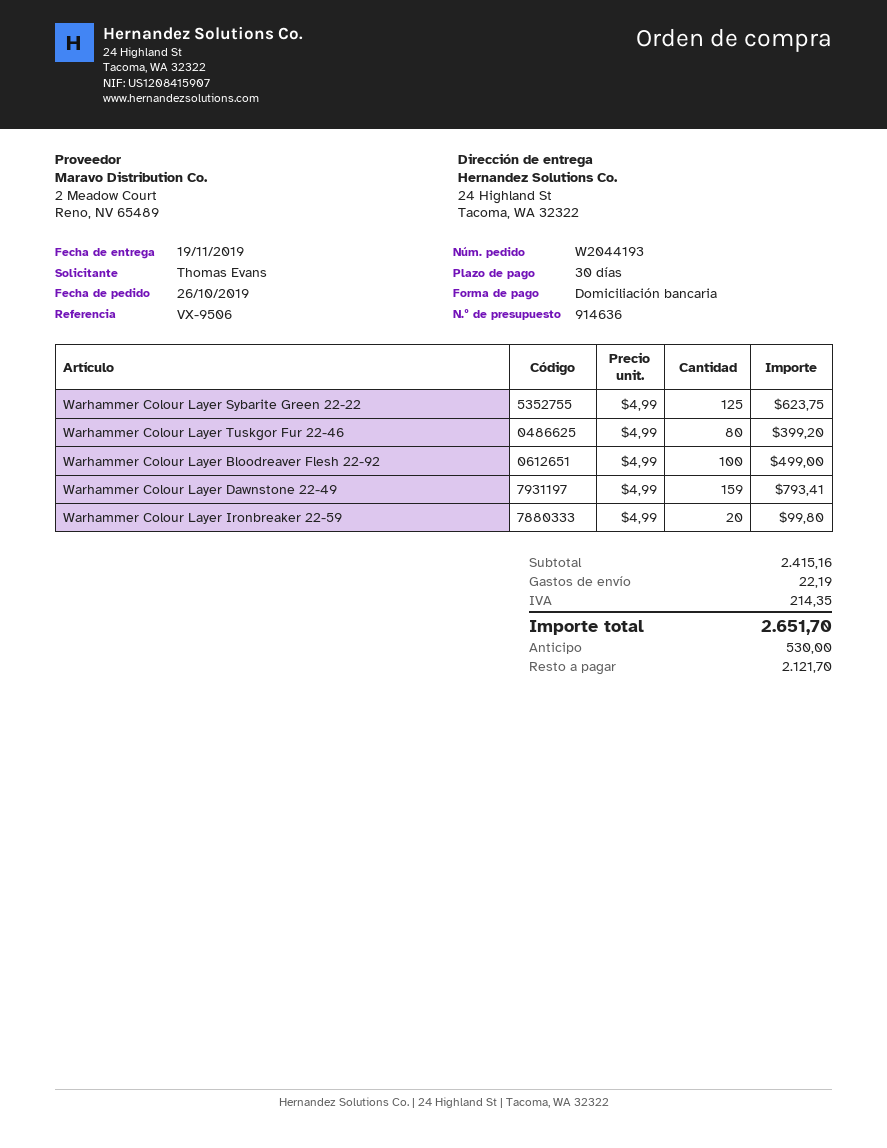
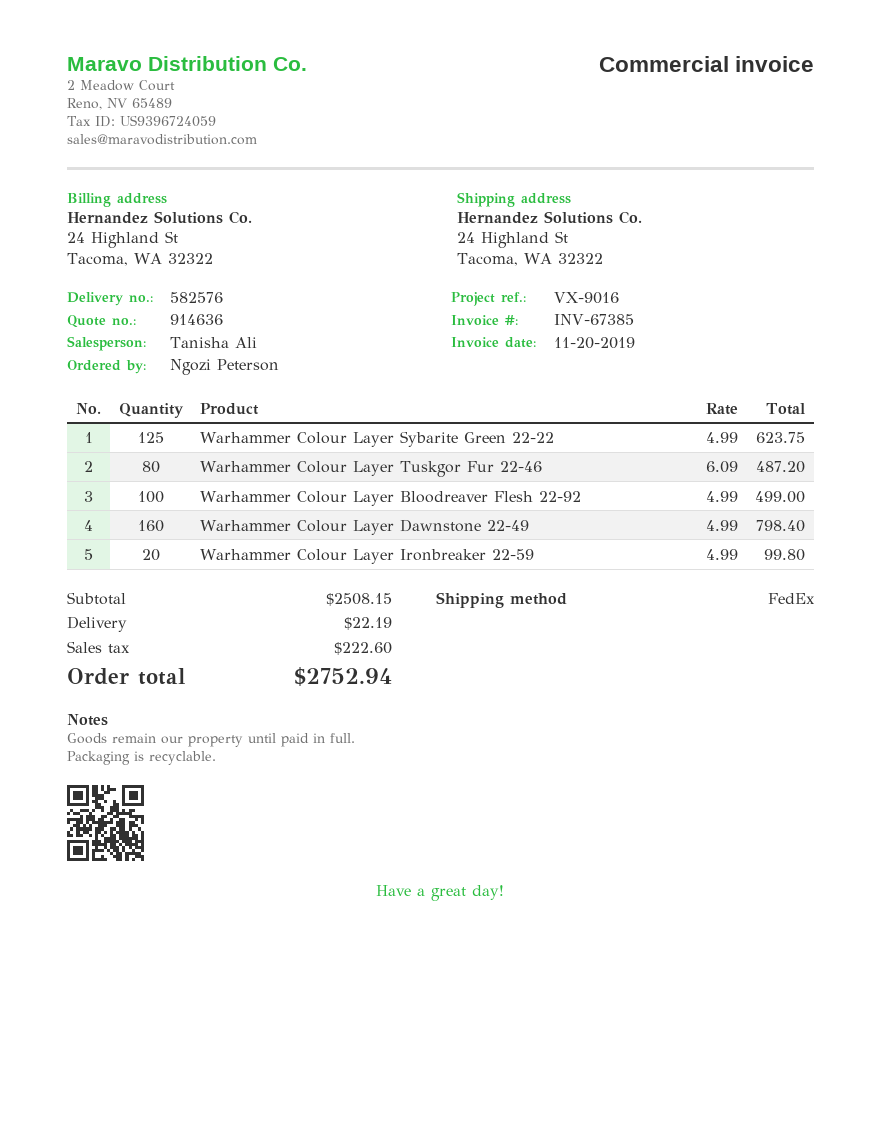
reference: VX-9506 -> VX-9016
ordered by: Thomas Evans -> Ngozi Peterson
Warhammer Colour Layer Tuskgor Fur 22-46: 80 x 4.99 = 399.20 -> 80 x 6.09 = 487.20
Warhammer Colour Layer Dawnstone 22-49: 159 x 4.99 = 793.41 -> 160 x 4.99 = 798.40
subtotal: 2415.16 -> 2508.15
tax: 214.35 -> 222.60
total: 2651.70 -> 2752.94

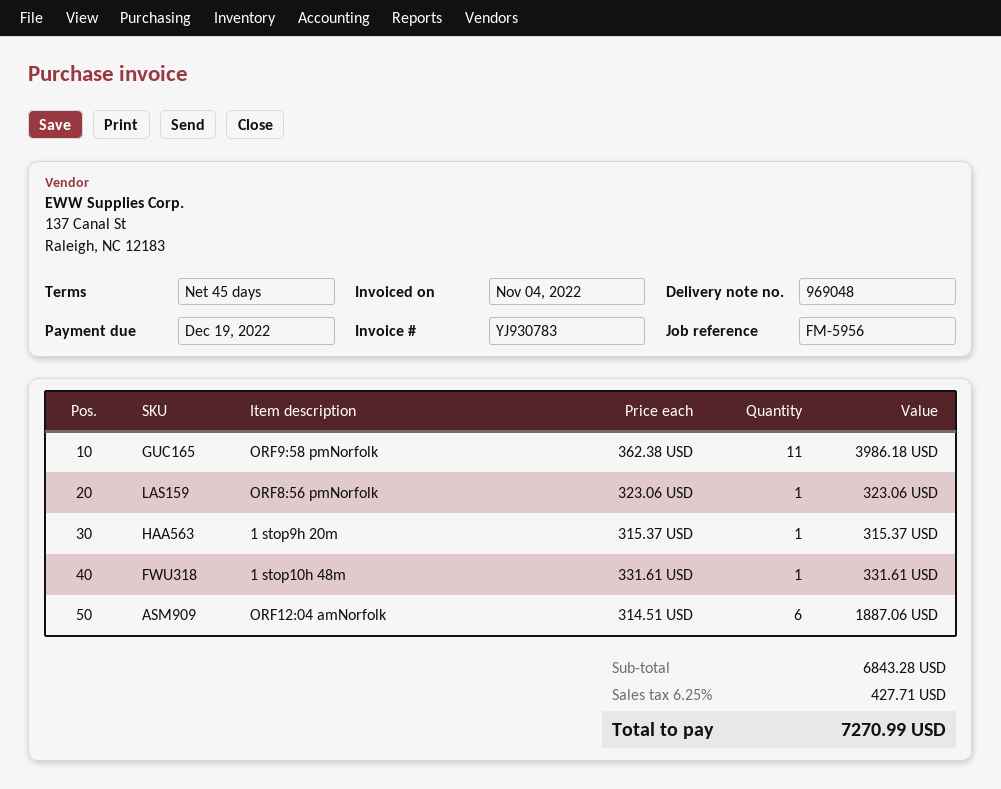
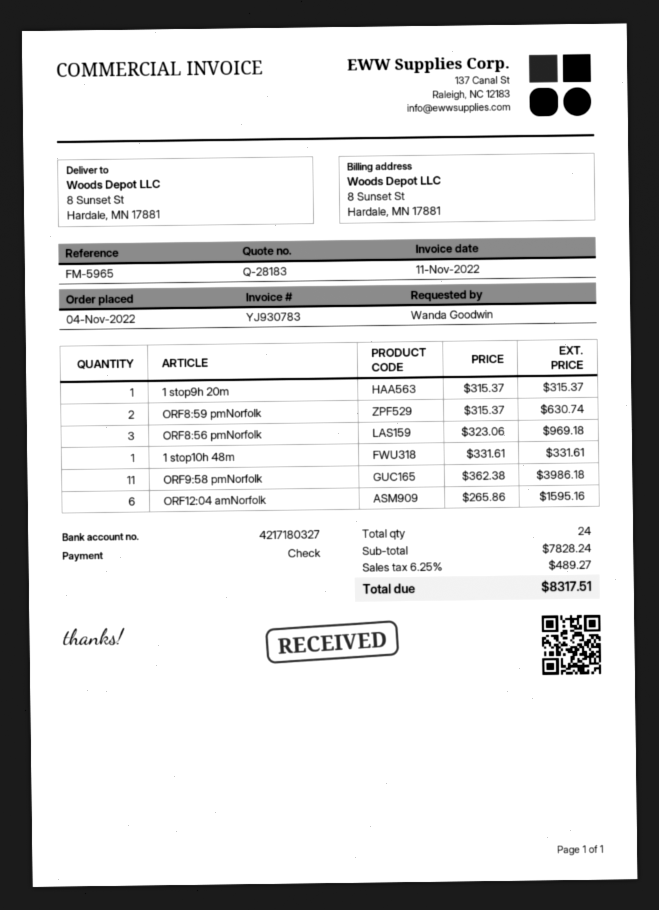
invoice date: 2022-11-04 -> 2022-11-11
reference: FM-5956 -> FM-5965
ORF8:56 pmNorfolk: 1 x 323.06 = 323.06 -> 3 x 323.06 = 969.18
ORF12:04 amNorfolk: 6 x 314.51 = 1887.06 -> 6 x 265.86 = 1595.16
ORF8:59 pmNorfolk: none -> 2 x 315.37 = 630.74
subtotal: 6843.28 -> 7828.24
tax: 6.25% = 427.71 -> 6.25% = 489.27
total: 7270.99 -> 8317.51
━━━━━━━━━━
Once you reach the line containing "invoice date: 2022-11-04 -> 2022-11-11", output that line and each one after it exactly, ending with the final line of the listing and adding nothing else.

* **EXERCISE RESULT**:
invoice date: 2022-11-04 -> 2022-11-11
reference: FM-5956 -> FM-5965
ORF8:56 pmNorfolk: 1 x 323.06 = 323.06 -> 3 x 323.06 = 969.18
ORF12:04 amNorfolk: 6 x 314.51 = 1887.06 -> 6 x 265.86 = 1595.16
ORF8:59 pmNorfolk: none -> 2 x 315.37 = 630.74
subtotal: 6843.28 -> 7828.24
tax: 6.25% = 427.71 -> 6.25% = 489.27
total: 7270.99 -> 8317.51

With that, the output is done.